Linking gun violence and mental health prevents change-makers from making progress on gun violence prevention and addressing real risk factors, she said.

Most mass shooters have at least five risk factors that other people can watch for, and educating people about them is some of the work that could be done to prevent mass shootings.

The National Council’s report published in August — “Mass Violence in America” — lists characteristics shared by mass shooters including that they’re searching for notoriety, they perceive themselves as victims, they’re suicidal and they have a high likelihood of one or more mental illnesses.

It’s important to note that about 18 percent of the general public, which is more than 40 million Americans, have a high likelihood of having more than one diagnosable mental illness, “the overwhelming majority of whom are never violent,” the report states.

Ranney said mass shooting should be treated in the same way public health epidemics are — by figuring out who’s getting injured or killed and why, figuring out what works to stop it and making sure those solutions work.

Suggested solutions include reducing access to gun for people who commit domestic violence, storing guns in a safe place for owners who are in a suicidal crisis and putting funding in place to address these issues.

The funding to address gun violence isn’t currently there, Ranney said.
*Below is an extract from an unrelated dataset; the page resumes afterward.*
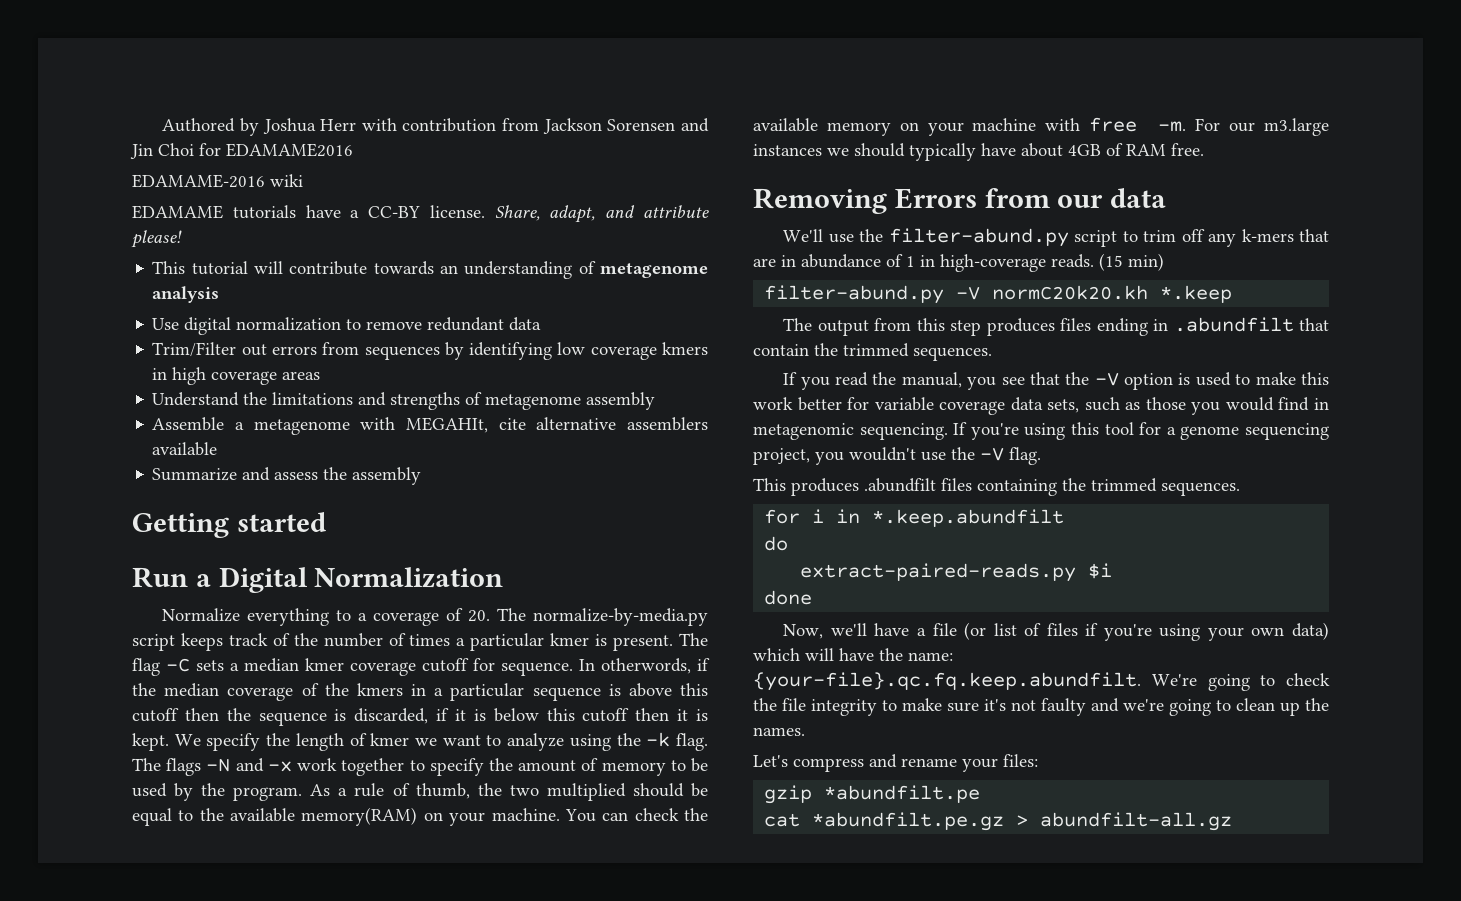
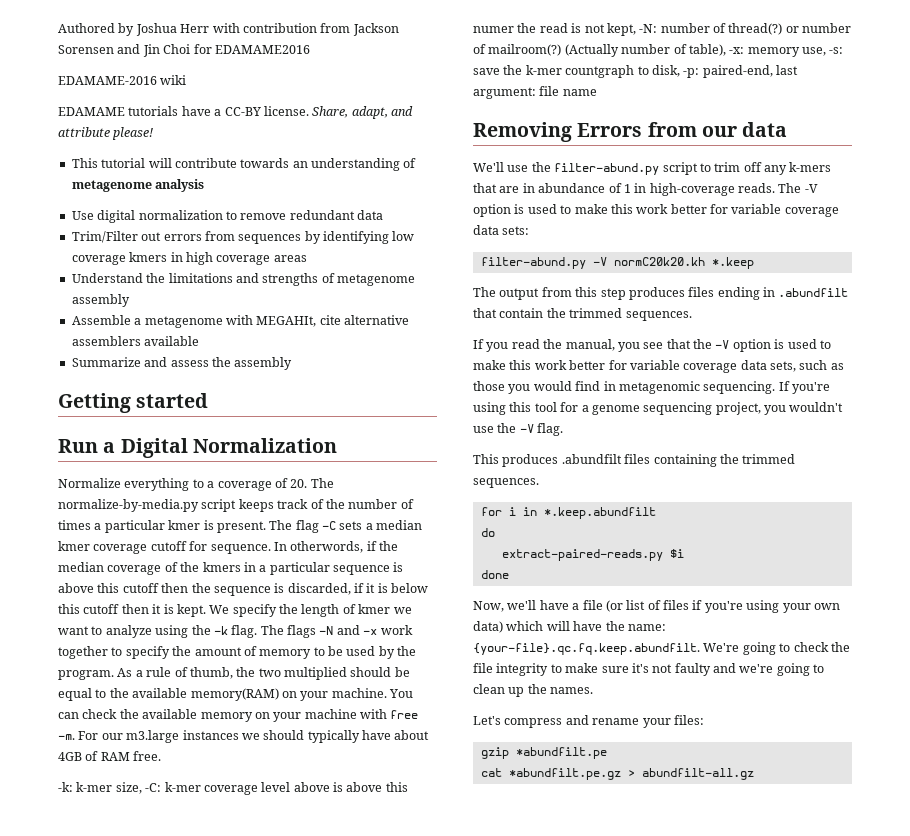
+ -k: k-mer size, -C: k-mer coverage level above is above this numer the read is not kept, -N: number of thread(?) or number of mailroom(?) (Actually number of table), -x: memory use, -s: save the k-mer countgraph to disk, -p: paired-end, last argument: file name
- (15 min)
+ The -V option is used to make this work better for variable coverage data sets:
That’s partly because of the Dickey Amendment passed in 1996, which stripped the Centers for Disease Control and Prevention of its gun violence prevention funding.

“Our country doesn’t need any more solutions based on high emotion or based on politically polarized viewpoints,” Ranney said. “What we need as a country are solutions that actually make a difference and that we can put in place today where we don’t have to wait for the Legislature to act.”